For your DISCUSS on JWK, this text was added in

   Some applications may include case-insensitive information in a case-
   sensitive value, such as including a DNS name as part of a "kid" (key
   ID) value.  In those cases, the application may need to define a
   convention for the canonical case to use for representing the case-
   insensitive portions, such as lowercasing them, if more than one
   party might need to produce the same value so that they can be
   compared.  (However if all other parties consume whatever value the
   producing party emitted verbatim without attempting to compare it to
   an independently produced value, then the case used by the producer
   will not matter.)

For your DISCUSS on JWA about the "oth" RSA private key parameters.  I'd responded to that on the list, but didn't delete it.

For your (3) on JWT, I did add this text in

   Of course, including
   only necessary privacy-sensitive information in a JWT is the most
   basic means of minimizing any potential privacy issues.

The proposed resolutions were applied in response to your COMMENT positions too.

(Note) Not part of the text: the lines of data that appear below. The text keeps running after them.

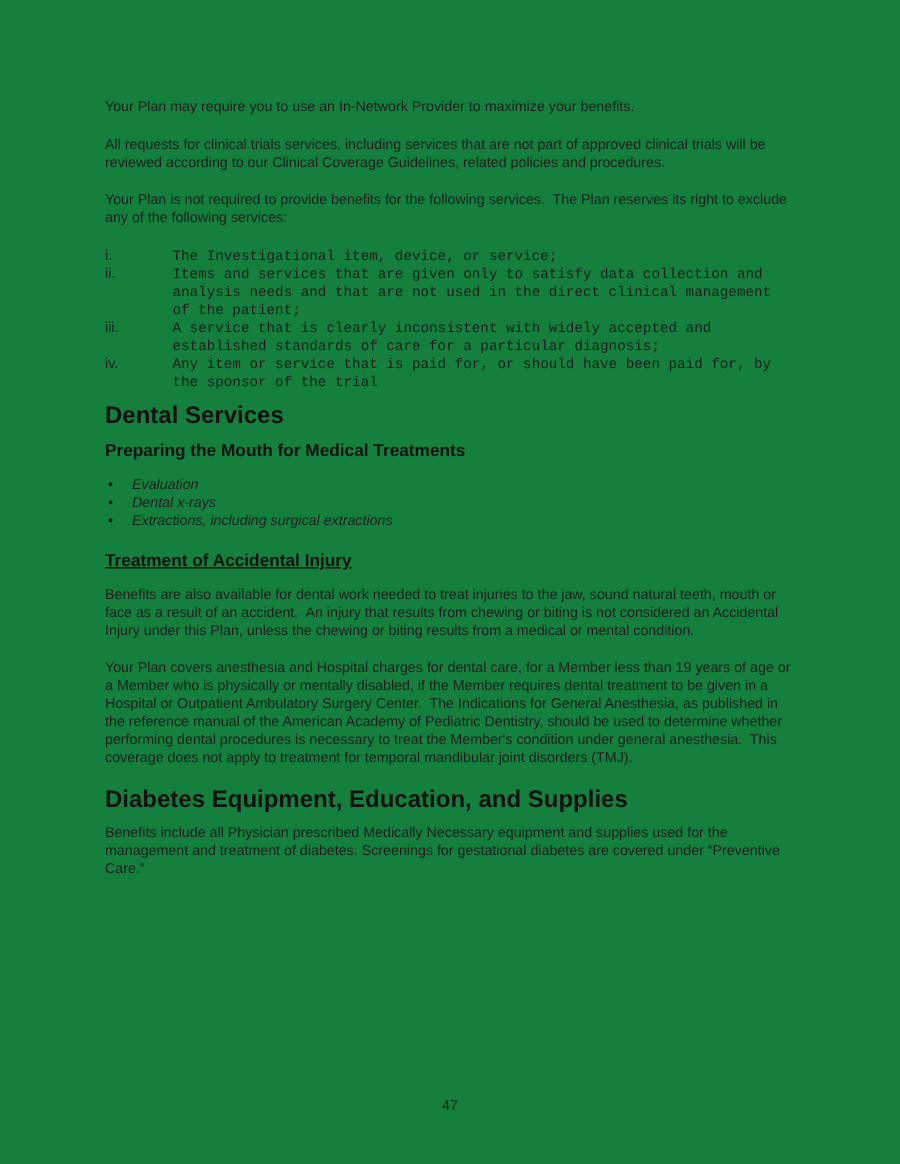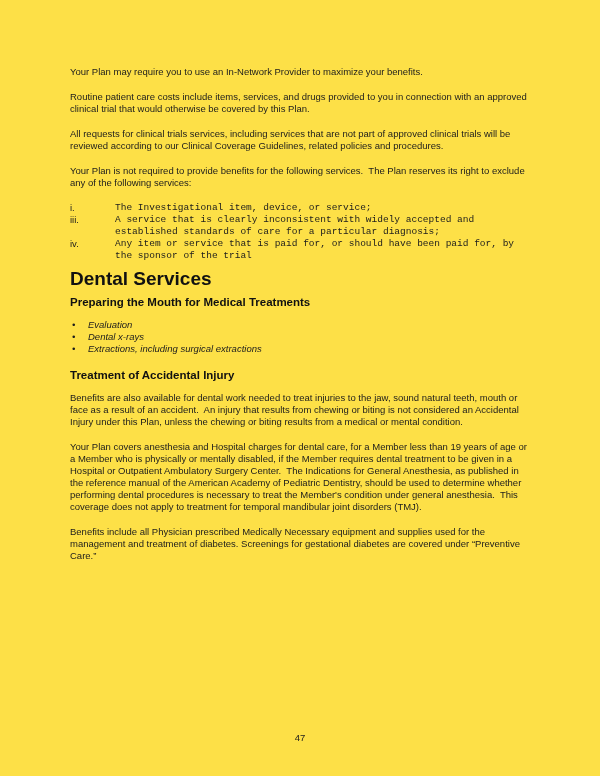"Your Plan may require you" .page { background: #fde047 -> #15803d }
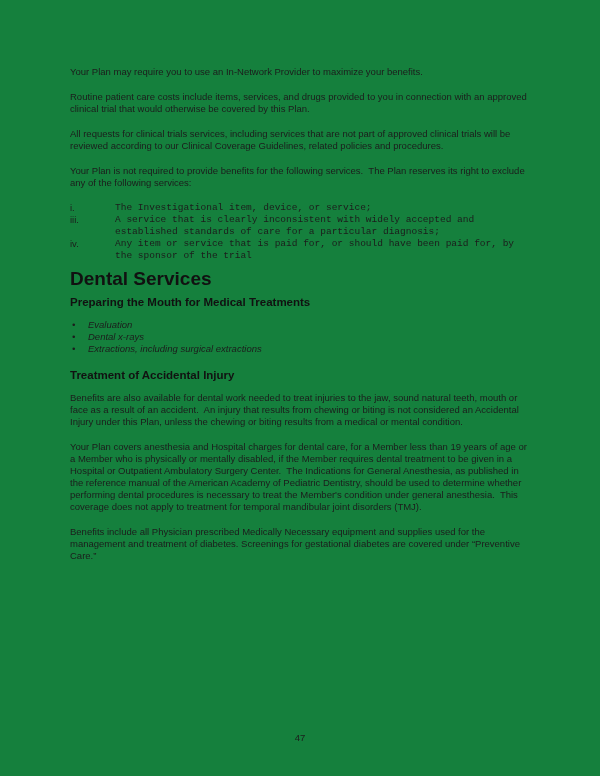"Routine patient care costs include" p.body-text { html: <p>Routine patient care costs include items, services, and drugs provided to you in connection with an approved clinical trial that would otherwise be covered by this Plan.</p> -> none }
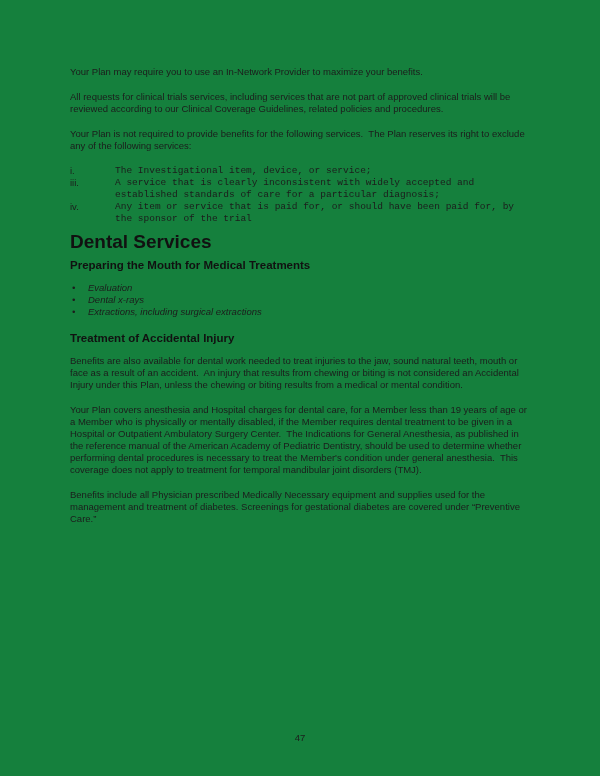"ii." div.roman-item { html: none -> <div> <span>ii.</span> <span>Items and services that are given only to satisfy data collection and analysis needs and that are not used in the direct clinical management of the patient;</span> </div> }
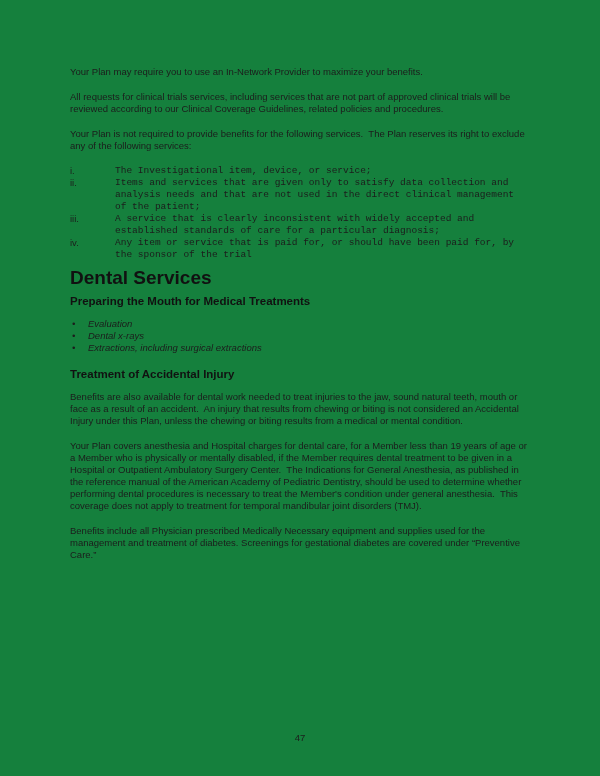"Dental Services" h1.doc-h1 { font-size: 19px -> 16px }
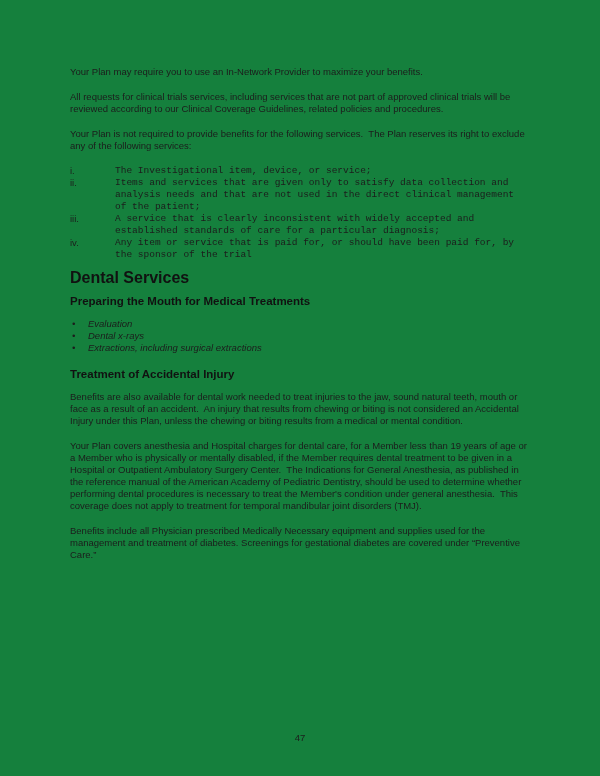"Treatment of Accidental Injury" h2.doc-h2.spaced { text-decoration: none -> underline }
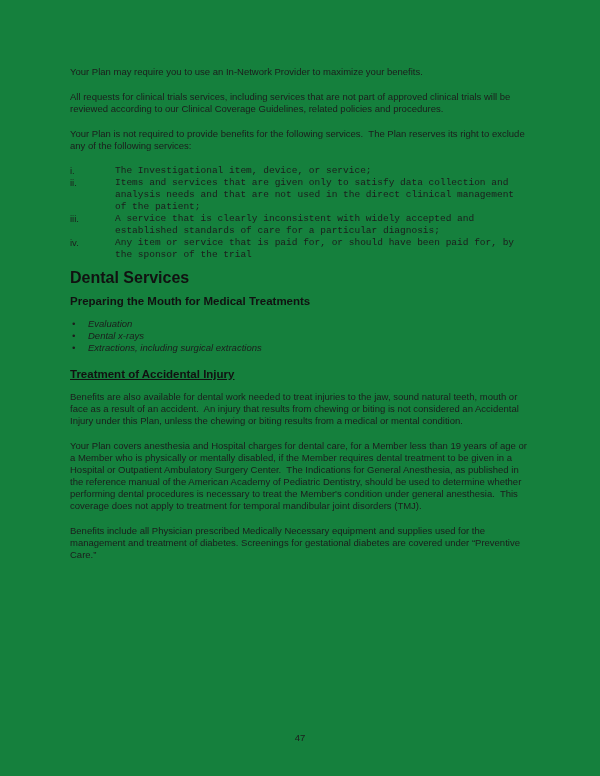"Diabetes Equipment, Education, and" h1.doc-h1 { html: none -> <h1>Diabetes Equipment, Education, and Supplies</h1> }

                                                            -- Mike

-----Original Message-----
From: Stephen Farrell [] 
Sent: Tuesday, October 07, 2014 6:17 PM
To: Mike Jones; Barry Leiba
Cc:; Jim Schaad; Ted Lemon;;; The IESG
Subject: Re: [jose] Stephen Farrell's Discuss on draft-ietf-jose-json-web-key-33: (with DISCUSS and COMMENT)

On 08/10/14 01:47, Mike Jones wrote:
> The real rule is "always case sensitive unless otherwise specified".
> I think the right fix is to be clear on that point.  Stephen and 
> Barry, can I proceed on that basis and have you review the proposed 
> edits?

I'm not clear what edits you are proposing but I do think that submitting an updated draft is fine and we can look at that and see how it maps to the various discuss/comment points more easily than fully process this many threads in parallel.

That said, I don't agree that the "rule" you state above is universal - messy as it may be, reality requires dealing with both case sensitive and case insensitive identifiers as well as i18n for string comparisons. In the case of key ids, I don't think there's a generic i18n issue, but there is a real issue that DNS names will be used as part of key ids. That real issue cannot be wished away via specification language no matter how smart or subtle so any updated text that does not have some level of messiness will unfortunately likely not be fit for purpose. (If however your edits are pretty much along the lines of the text previously discussed, then as I've said, I'll be fine to clear the discuss.)